A community in crisis; duplicitous bosses fleecing the workers; axe-wielding; self-sacrifice. No, not the current travails of English National Opera and its threatened chorus, but the plot of Bellini’s Norma as reimagined by Christopher Alden for the company’s very first staging of this bel canto masterpiece. That first phrase, ‘community in crisis’, is actually the strapline chosen to encapsulate the opera in ENO’s seasonal marketing campaign, and here the action is relocated from Roman-occupied Gaul to an unspecified 19th-century peasant community where an old religion still holds sway. Pictures in the programme suggest a parallel with the Amish, and Alden depicts the ‘Romans’ as top-hatted land-owners shown extracting their tithes or taxes from the down-trodden populace.

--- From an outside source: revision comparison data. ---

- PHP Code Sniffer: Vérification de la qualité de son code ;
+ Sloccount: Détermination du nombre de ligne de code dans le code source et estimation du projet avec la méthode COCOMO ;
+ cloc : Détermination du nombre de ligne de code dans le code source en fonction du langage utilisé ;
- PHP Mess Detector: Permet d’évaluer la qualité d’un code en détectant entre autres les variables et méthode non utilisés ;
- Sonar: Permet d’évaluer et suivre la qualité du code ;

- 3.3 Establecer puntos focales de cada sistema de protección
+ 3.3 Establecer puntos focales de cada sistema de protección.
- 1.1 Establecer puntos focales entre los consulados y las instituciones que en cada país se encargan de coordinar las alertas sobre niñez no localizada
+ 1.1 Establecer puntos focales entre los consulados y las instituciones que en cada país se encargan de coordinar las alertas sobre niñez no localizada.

But it goes to show that the setting is really neither here nor there in this opera. What matters is the interaction of the characters, and Charles Edwards’ spare, barn-like set, dominated by the suspended carved trunk of a sacred oak, gives them plenty of space in which to express themselves. The opera is about personal crisis as much as a societal one – two women emotionally tortured by a fickle lover from the enemy camp who can’t decide between them, and the resulting betrayal of their religious office as virgin priestesses. “Tender children,” Norma muses as she caresses the axe with which she is planning to kill her illegitimate offspring; in the end only her own death at the burning stake can save her people. Boldly but atmospherically lit by Adam Silverman, Alden’s staging, first seen at Opera North in 2012, is as compelling to watch as it is to hear.

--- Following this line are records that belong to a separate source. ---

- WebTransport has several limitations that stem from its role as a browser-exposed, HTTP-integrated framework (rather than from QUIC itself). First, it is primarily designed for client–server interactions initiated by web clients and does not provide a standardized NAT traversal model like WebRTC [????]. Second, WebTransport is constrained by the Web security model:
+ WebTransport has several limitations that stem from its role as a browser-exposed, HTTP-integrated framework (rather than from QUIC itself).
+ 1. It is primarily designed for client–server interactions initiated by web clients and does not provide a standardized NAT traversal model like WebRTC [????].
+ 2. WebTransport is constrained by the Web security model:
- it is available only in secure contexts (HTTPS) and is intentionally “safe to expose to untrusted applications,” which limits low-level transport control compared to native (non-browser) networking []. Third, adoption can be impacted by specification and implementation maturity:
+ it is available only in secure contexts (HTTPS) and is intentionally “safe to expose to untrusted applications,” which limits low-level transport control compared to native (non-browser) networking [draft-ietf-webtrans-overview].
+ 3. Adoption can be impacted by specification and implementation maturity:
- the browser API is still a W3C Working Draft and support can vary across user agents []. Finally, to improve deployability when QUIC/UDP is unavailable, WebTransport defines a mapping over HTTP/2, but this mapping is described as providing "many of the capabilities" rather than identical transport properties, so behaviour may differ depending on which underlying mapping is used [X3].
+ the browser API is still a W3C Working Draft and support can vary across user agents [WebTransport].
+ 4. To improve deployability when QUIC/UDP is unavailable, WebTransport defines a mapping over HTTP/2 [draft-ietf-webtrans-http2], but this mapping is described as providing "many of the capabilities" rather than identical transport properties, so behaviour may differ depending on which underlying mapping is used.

One of the undoubted reasons why ENO has tackled so little bel canto opera over the decades is the question of language: the company’s English-only policy is arguably unhelpful to a melody-rich repertoire so wedded to the open vowel sounds of Italian. George Hall’s newly commissioned English translation can’t get round that fundamental issue, but it manages to combine immediacy and intelligibility with a serious tone that together communicate the essence of the original. Thus Norma’s most famous aria “Casta diva” becomes “Virgin goddess”, sung here with mellifluous ease by the American soprano Marjorie Owens, making her ENO debut as the druidess. The role has been dubbed the most challenging in the repertoire (Wagnerian star of the turn of the 20th century Lilli Lehmann claimed she’d rather sing all three Brünnhilde parts from the Ring), but Owens’ ability to float Bellini’s extended melodies, together with her stream of refulgent tone, puts her in the premier league of today’s dramatic sopranos.

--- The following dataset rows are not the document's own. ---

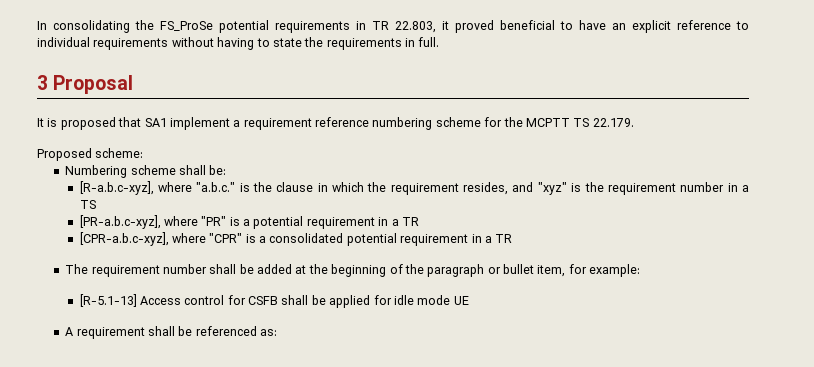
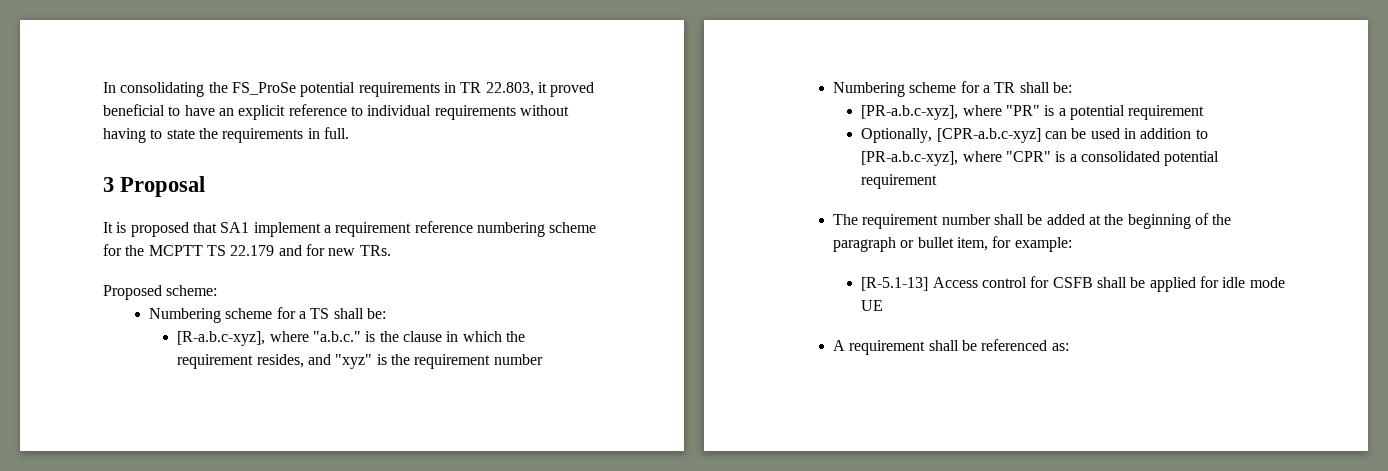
- It is proposed that SA1 implement a requirement reference numbering scheme for the MCPTT TS 22.179.
+ It is proposed that SA1 implement a requirement reference numbering scheme for the MCPTT TS 22.179 and for new TRs.
- Numbering scheme shall be:
+ Numbering scheme for a TS shall be:
- [R-a.b.c-xyz], where "a.b.c." is the clause in which the requirement resides, and "xyz" is the requirement number in a TS
+ [R-a.b.c-xyz], where "a.b.c." is the clause in which the requirement resides, and "xyz" is the requirement number
+ Numbering scheme for a TR shall be:
- [PR-a.b.c-xyz], where "PR" is a potential requirement in a TR
- [CPR-a.b.c-xyz], where "CPR" is a consolidated potential requirement in a TR
+ [PR-a.b.c-xyz], where "PR" is a potential requirement
+ Optionally, [CPR-a.b.c-xyz] can be used in addition to [PR-a.b.c-xyz], where "CPR" is a consolidated potential requirement

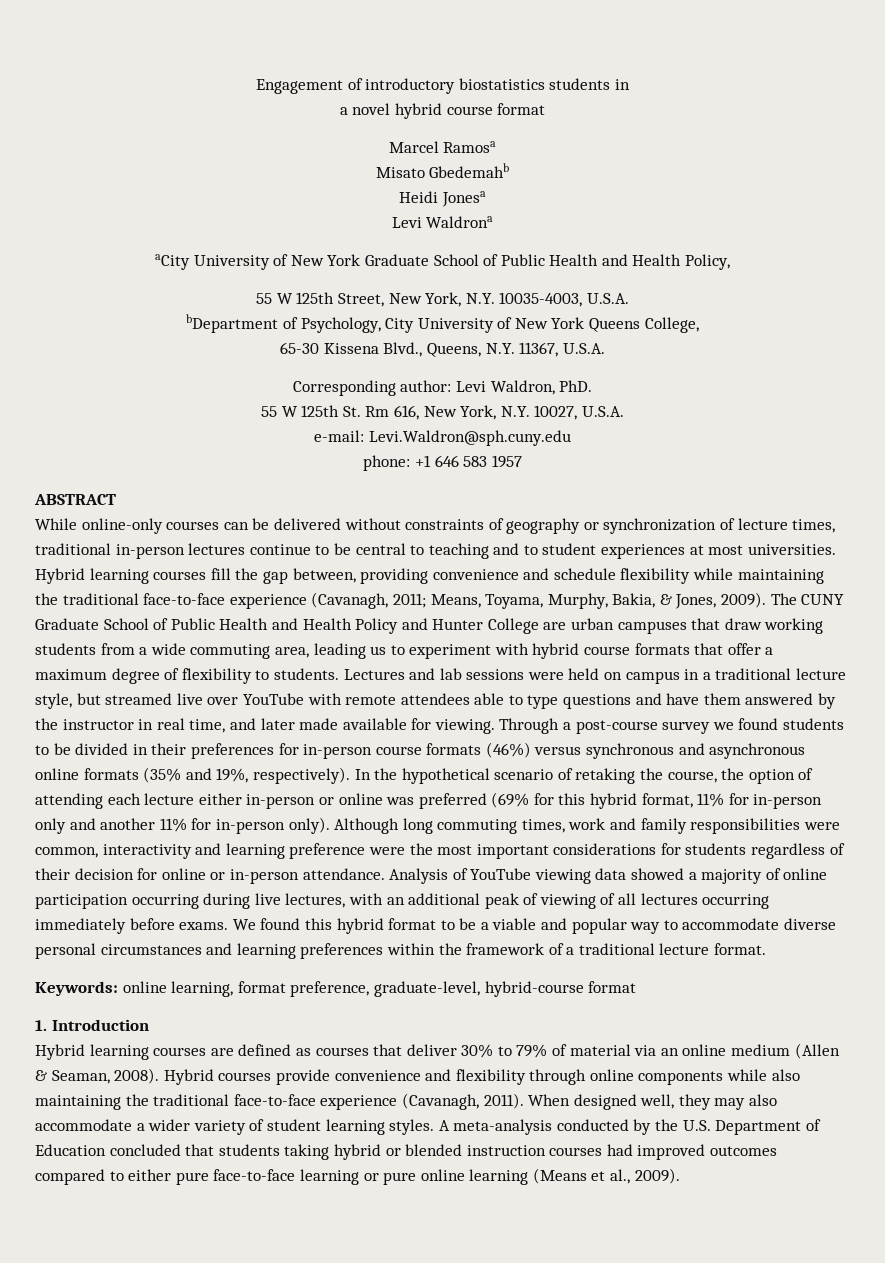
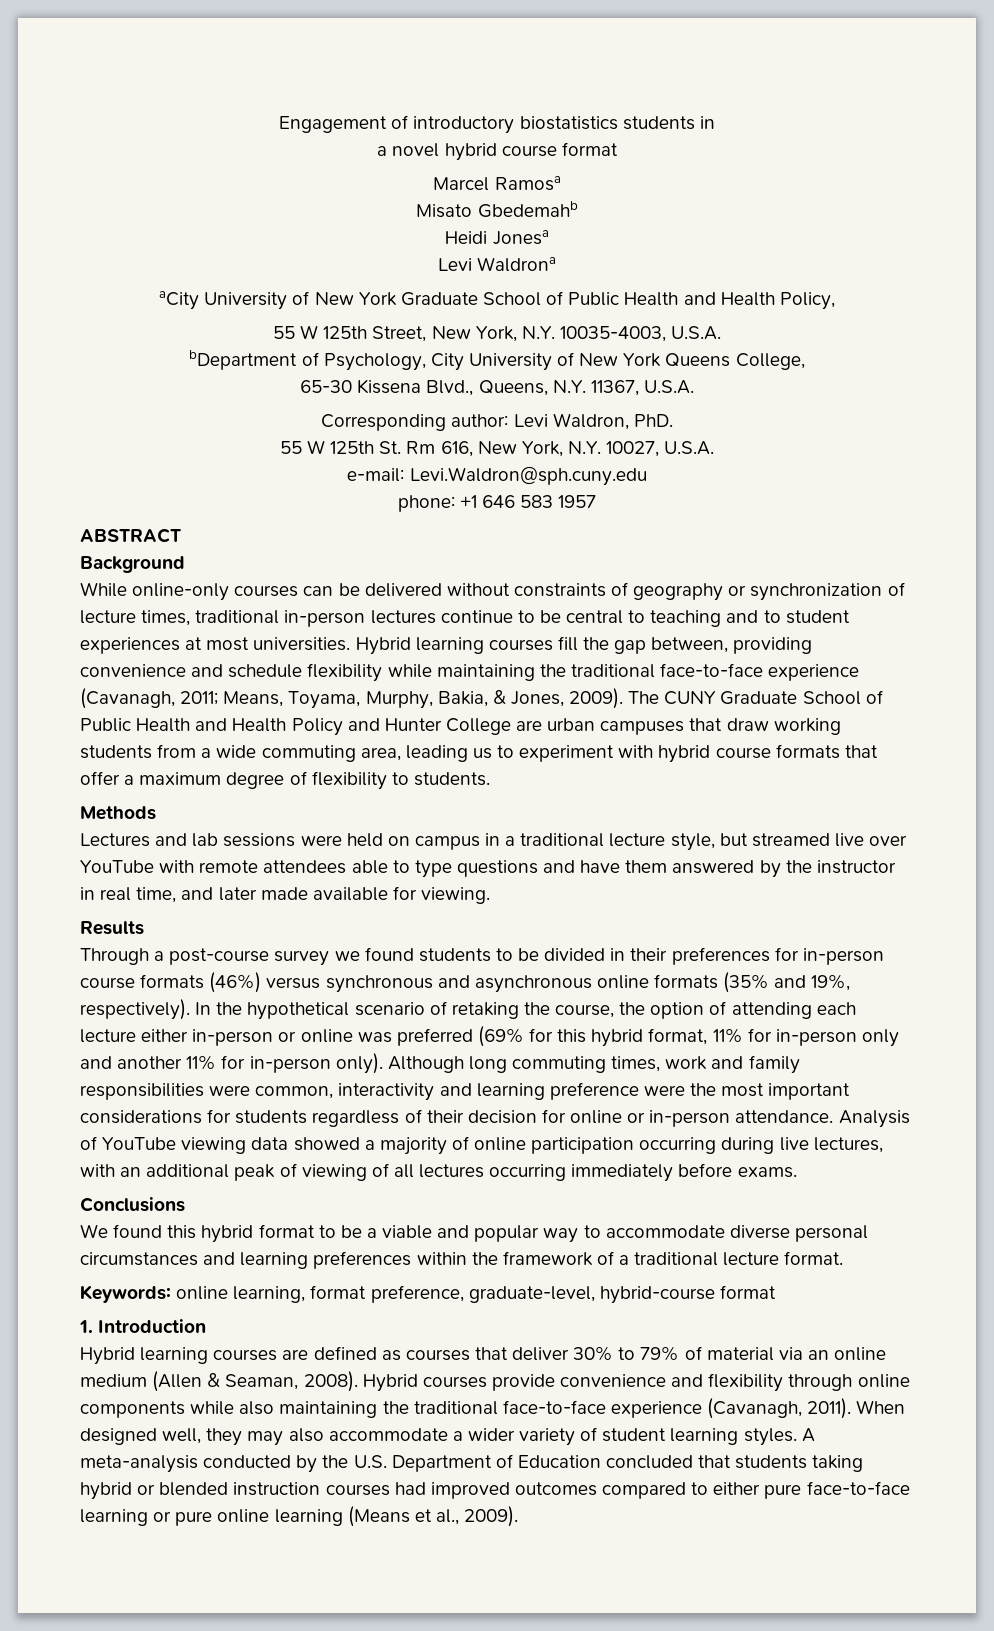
+ Background
- The CUNY Graduate School of Public Health and Health Policy and Hunter College are urban campuses that draw working students from a wide commuting area, leading us to experiment with hybrid course formats that offer a maximum degree of flexibility to students. Lectures and lab sessions were held on campus in a traditional lecture style, but streamed live over YouTube with remote attendees able to type questions and have them answered by the instructor in real time, and later made available for viewing. Through a post-course survey we found students to be divided in their preferences for in-person course formats (46%) versus synchronous and asynchronous online formats (35% and 19%, respectively).
+ The CUNY Graduate School of Public Health and Health Policy and Hunter College are urban campuses that draw working students from a wide commuting area, leading us to experiment with hybrid course formats that offer a maximum degree of flexibility to students.
+ Methods
+ Lectures and lab sessions were held on campus in a traditional lecture style, but streamed live over YouTube with remote attendees able to type questions and have them answered by the instructor in real time, and later made available for viewing.
+ Results
+ Through a post-course survey we found students to be divided in their preferences for in-person course formats (46%) versus synchronous and asynchronous online formats (35% and 19%, respectively).
- Analysis of YouTube viewing data showed a majority of online participation occurring during live lectures, with an additional peak of viewing of all lectures occurring immediately before exams. We found this hybrid format to be a viable and popular way to accommodate diverse personal circumstances and learning preferences within the framework of a traditional lecture format.
+ Analysis of YouTube viewing data showed a majority of online participation occurring during live lectures, with an additional peak of viewing of all lectures occurring immediately before exams.
+ Conclusions
+ We found this hybrid format to be a viable and popular way to accommodate diverse personal circumstances and learning preferences within the framework of a traditional lecture format.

She had her match, in more ways than one, in Jennifer Holloway as Adalgisa, Norma’s fellow priestess and rival for the affections of the Roman proconsul Pollione. Her nimble, warm-toned mezzo gave the character credibility and some of the most sublime singing of the evening was to be found in her duetting with Owens, the two voices blending to perfection. As the disreputable Pollione himself, Peter Auty was commanding of tone, though his habit of approaching so many notes with a swoop up from below could do with being checked. As Norma’s father Oroveso, James Creswell was star billing: a sonorous and sympathetic assumption. Valerie Reid’s Clotilde and Adrian Dwyer’s Flavio were also commendable.

One of the constant criticisms of Bellini’s operatic writing is the lacklustre role he gave to the accompanying orchestra. Yet under the direction of American conductor Stephen Lord, the ENO orchestra sang out in its own way, with colourful wind obbligatos and plenty of rhythmic energy driving the drama onwards. The final word, though, must go the embattled ENO Chorus, which once again proved its vital role in the company in singing of both power and lustre – it fully deserved the extra curtain call at the close when Alden ushered them all into the foreground.